::: Records shown

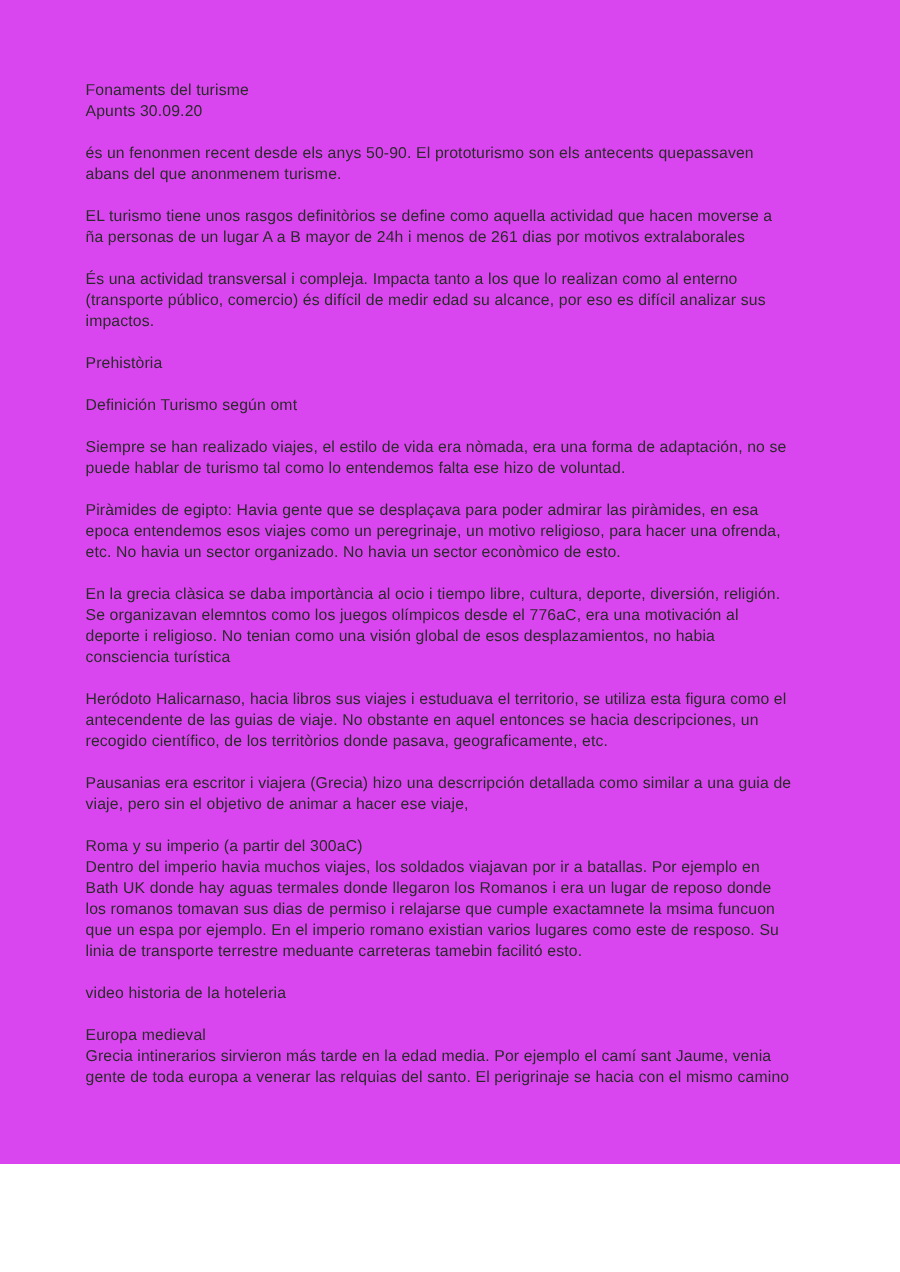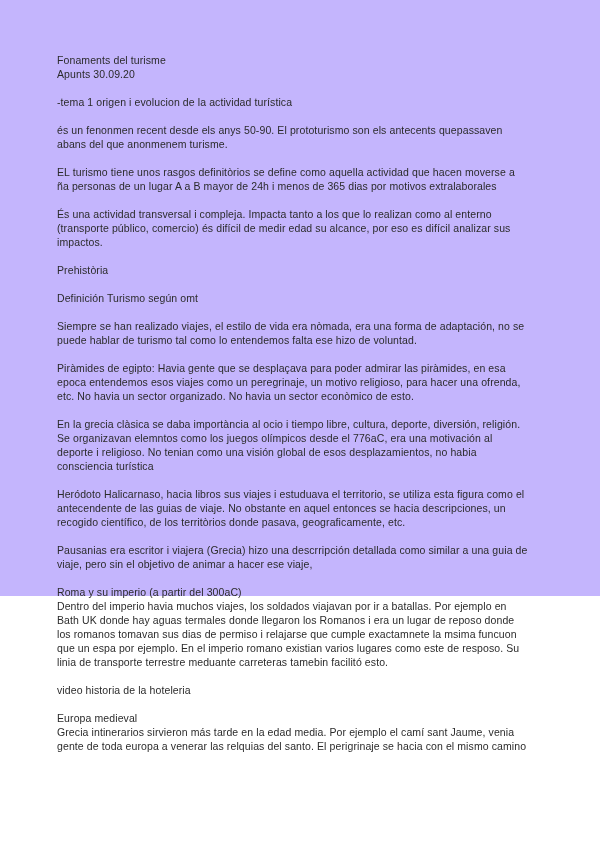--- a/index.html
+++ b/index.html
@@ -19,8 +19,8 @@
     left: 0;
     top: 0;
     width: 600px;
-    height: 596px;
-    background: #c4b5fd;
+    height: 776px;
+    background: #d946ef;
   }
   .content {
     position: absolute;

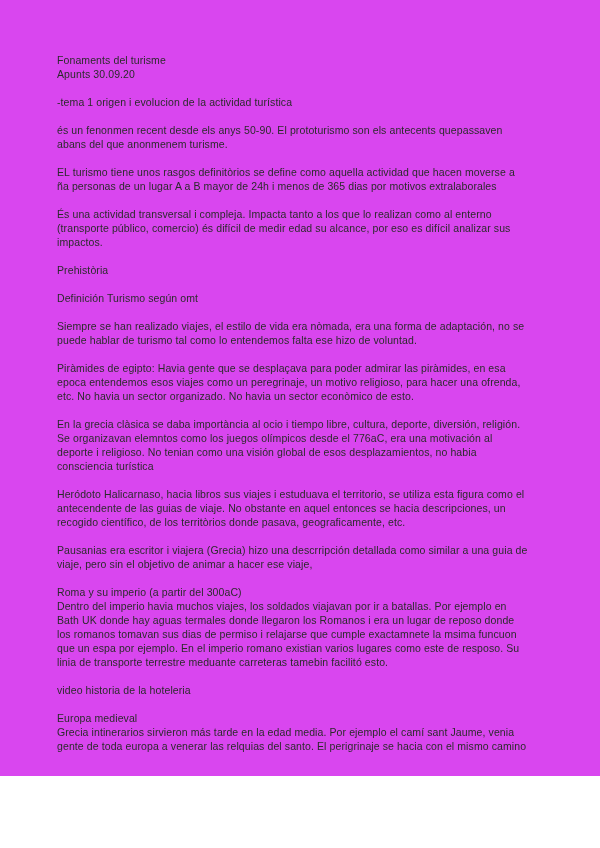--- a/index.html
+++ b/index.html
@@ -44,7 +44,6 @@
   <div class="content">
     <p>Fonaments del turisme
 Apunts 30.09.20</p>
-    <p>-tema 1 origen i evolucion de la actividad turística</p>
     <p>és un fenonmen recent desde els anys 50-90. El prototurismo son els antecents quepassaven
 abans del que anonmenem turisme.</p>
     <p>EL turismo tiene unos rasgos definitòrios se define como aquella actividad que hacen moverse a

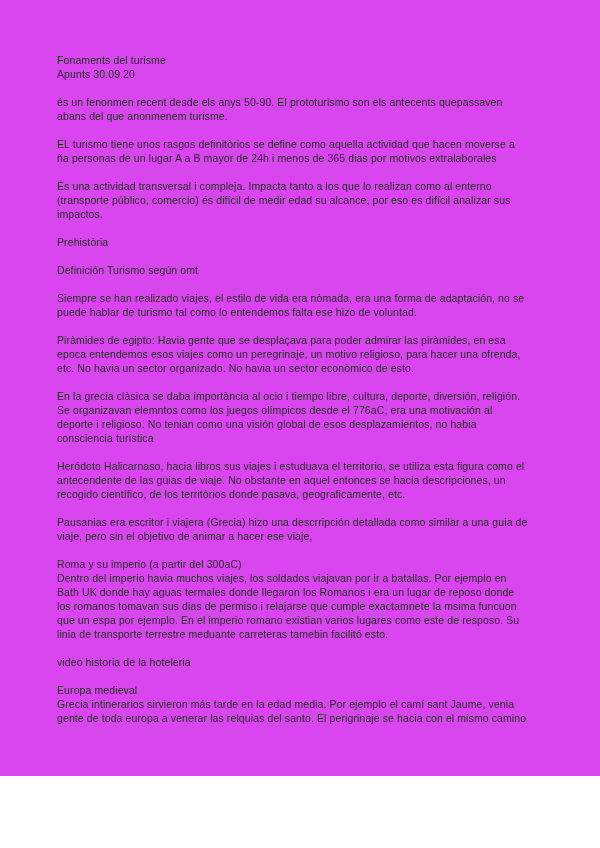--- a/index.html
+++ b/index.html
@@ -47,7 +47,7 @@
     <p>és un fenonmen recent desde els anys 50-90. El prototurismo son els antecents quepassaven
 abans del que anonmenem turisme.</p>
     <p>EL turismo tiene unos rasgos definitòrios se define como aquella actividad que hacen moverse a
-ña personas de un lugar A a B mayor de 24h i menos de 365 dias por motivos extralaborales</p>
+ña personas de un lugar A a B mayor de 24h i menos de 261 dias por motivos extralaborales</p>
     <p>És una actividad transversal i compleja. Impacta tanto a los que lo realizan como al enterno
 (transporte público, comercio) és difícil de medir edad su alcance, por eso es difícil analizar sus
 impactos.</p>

::::::

The data must be reproduced exactly, and no picture may appear in the copy.

**Written response:**
--- a/index.html
+++ b/index.html
@@ -19,8 +19,8 @@
     left: 0;
     top: 0;
     width: 600px;
-    height: 596px;
-    background: #c4b5fd;
+    height: 776px;
+    background: #d946ef;
   }
   .content {
     position: absolute;

--- a/index.html
+++ b/index.html
@@ -44,7 +44,6 @@
   <div class="content">
     <p>Fonaments del turisme
 Apunts 30.09.20</p>
-    <p>-tema 1 origen i evolucion de la actividad turística</p>
     <p>és un fenonmen recent desde els anys 50-90. El prototurismo son els antecents quepassaven
 abans del que anonmenem turisme.</p>
     <p>EL turismo tiene unos rasgos definitòrios se define como aquella actividad que hacen moverse a

--- a/index.html
+++ b/index.html
@@ -47,7 +47,7 @@
     <p>és un fenonmen recent desde els anys 50-90. El prototurismo son els antecents quepassaven
 abans del que anonmenem turisme.</p>
     <p>EL turismo tiene unos rasgos definitòrios se define como aquella actividad que hacen moverse a
-ña personas de un lugar A a B mayor de 24h i menos de 365 dias por motivos extralaborales</p>
+ña personas de un lugar A a B mayor de 24h i menos de 261 dias por motivos extralaborales</p>
     <p>És una actividad transversal i compleja. Impacta tanto a los que lo realizan como al enterno
 (transporte público, comercio) és difícil de medir edad su alcance, por eso es difícil analizar sus
 impactos.</p>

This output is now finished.